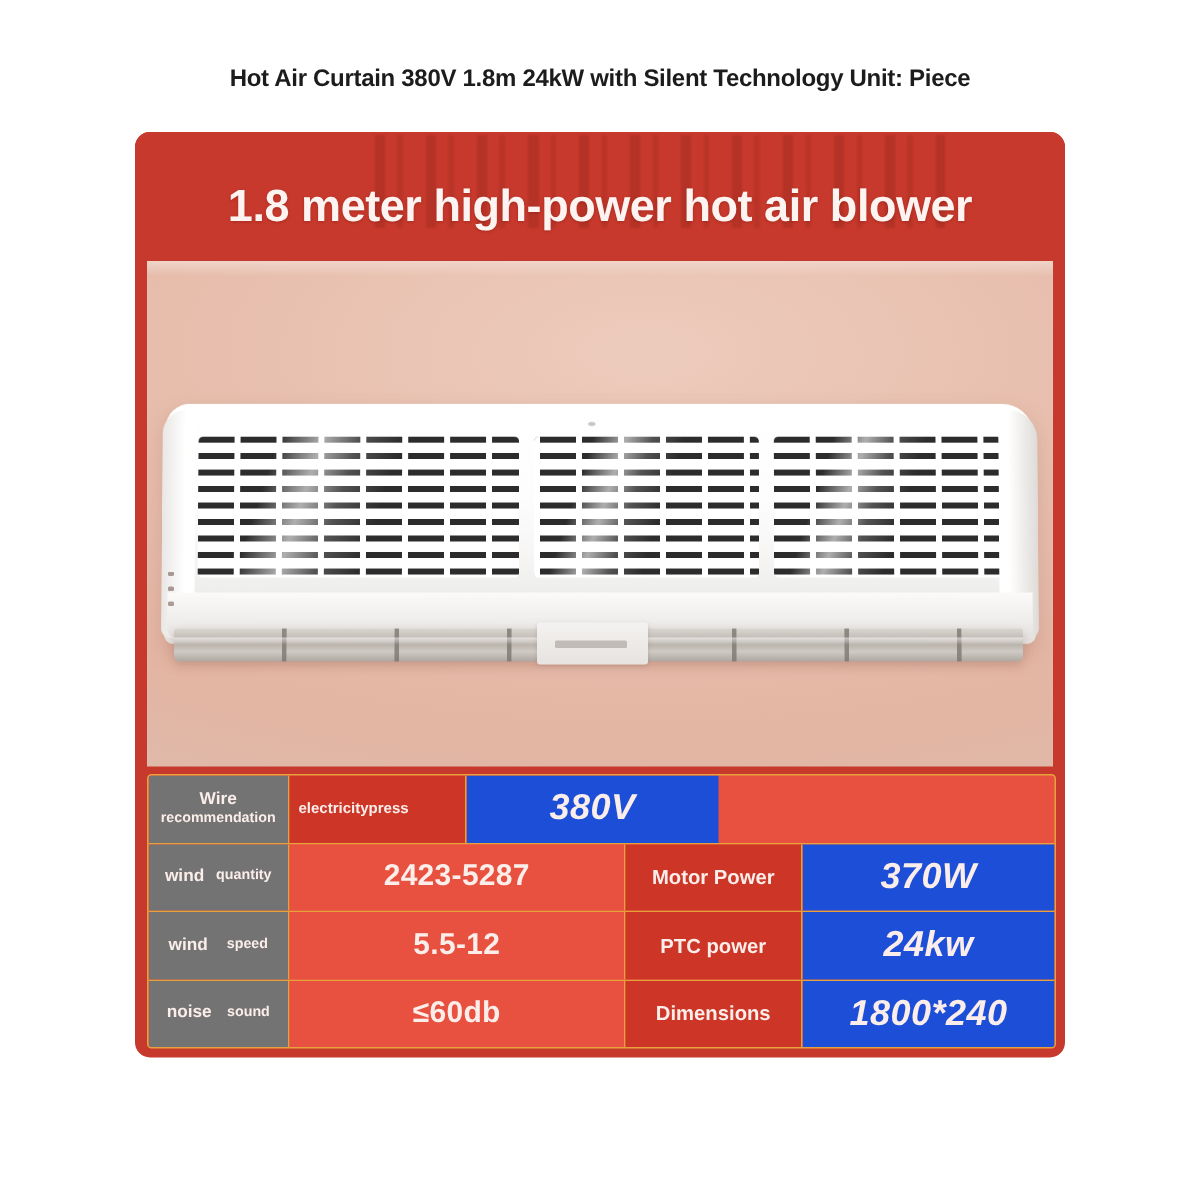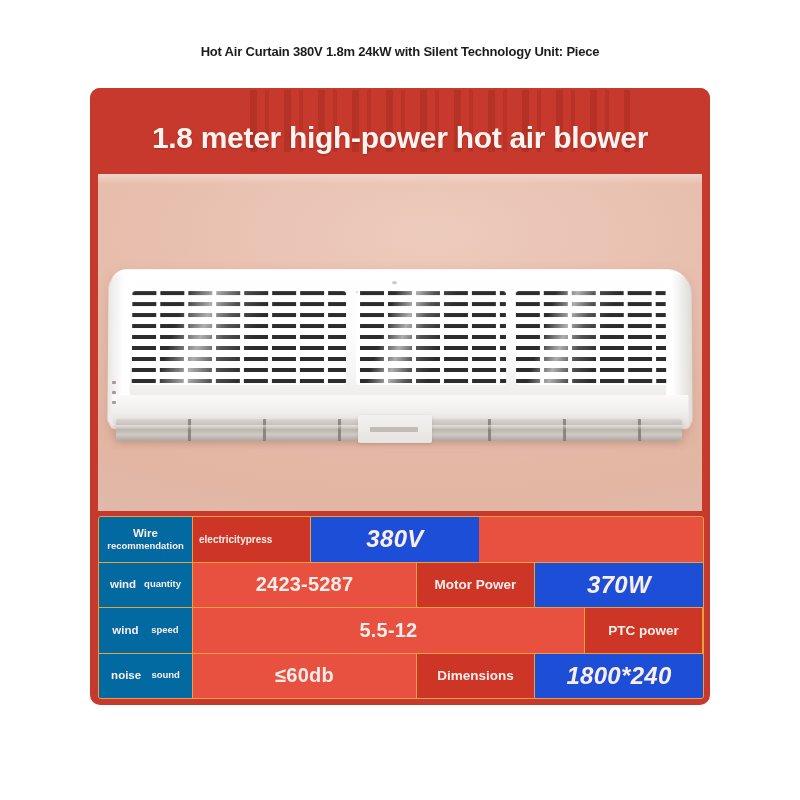--- a/index.html
+++ b/index.html
@@ -27,7 +27,7 @@
     width: 800px;
     text-align: center;
     font-family: "Liberation Sans", sans-serif;
-    font-size: 13px;
+    font-size: 16px;
     font-weight: bold;
     letter-spacing: -0.2px;
     color: #1c1c1c;

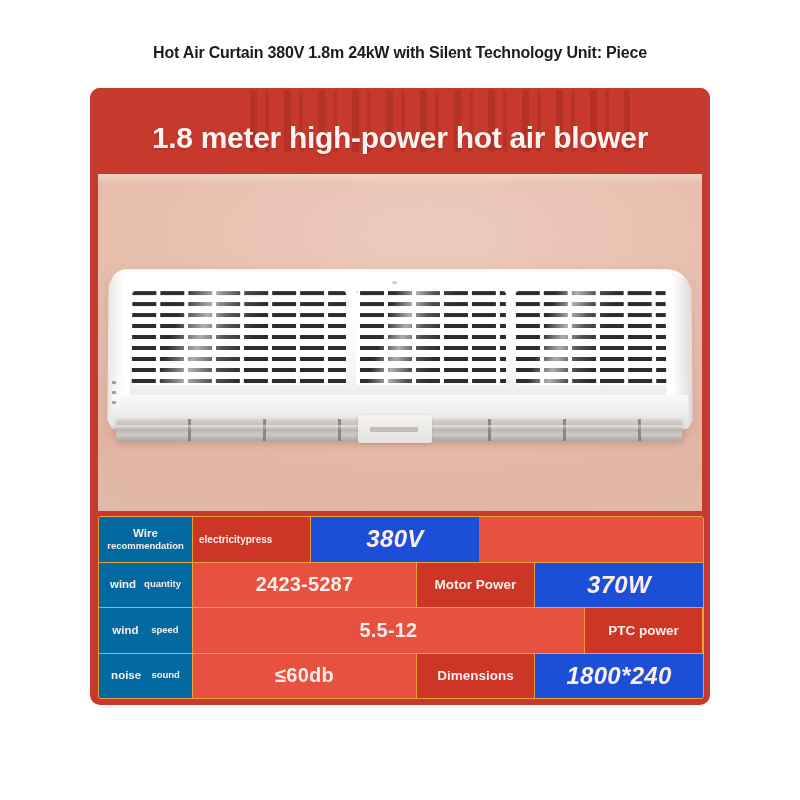--- a/index.html
+++ b/index.html
@@ -312,7 +312,7 @@
   .cell-label {
     width: 94px;
     flex: 0 0 94px;
-    background: #0369a1;
+    background: #737373;
     border-right: 1px solid #e8a23c;
     justify-content: space-around;
     padding: 0 7px;

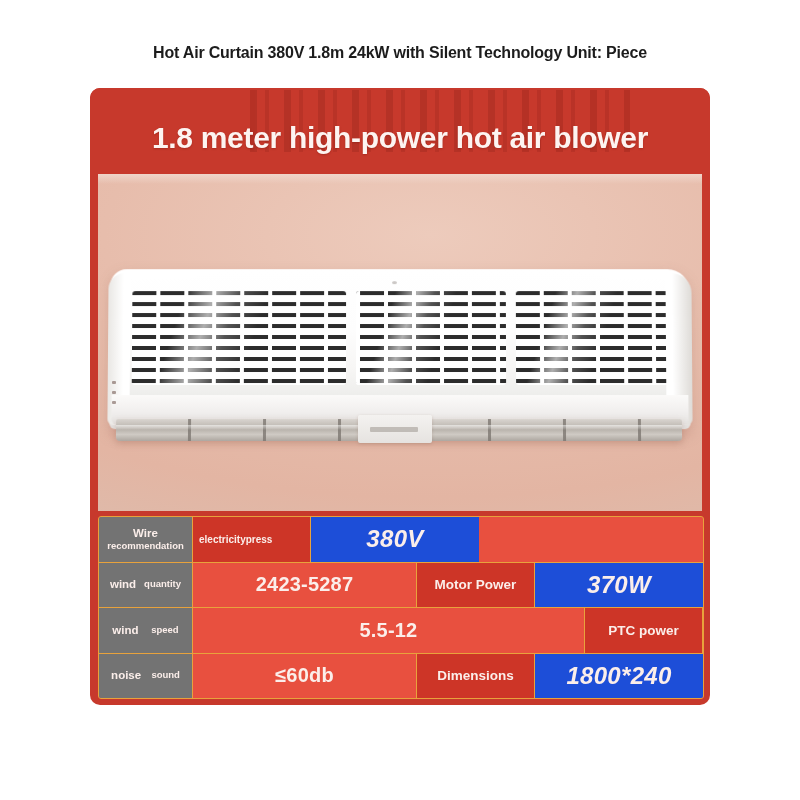--- a/index.html
+++ b/index.html
@@ -472,6 +472,7 @@
         </div>
         <div class="cell cell-value-wide">5.5-12</div>
         <div class="cell cell-label2">PTC power</div>
+        <div class="cell cell-value-right">24kw</div>
       </div>
 
       <div class="spec-row">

◆ **Activity**: Reproduce the lines of the data that run from the one containing "justify-content: space-around;" to the final line, both included, exactly as they appear and without the pictures.

◆ **Solution to this exercise**:
     justify-content: space-around;
     padding: 0 7px;

--- a/index.html
+++ b/index.html
@@ -472,6 +472,7 @@
         </div>
         <div class="cell cell-value-wide">5.5-12</div>
         <div class="cell cell-label2">PTC power</div>
+        <div class="cell cell-value-right">24kw</div>
       </div>
 
       <div class="spec-row">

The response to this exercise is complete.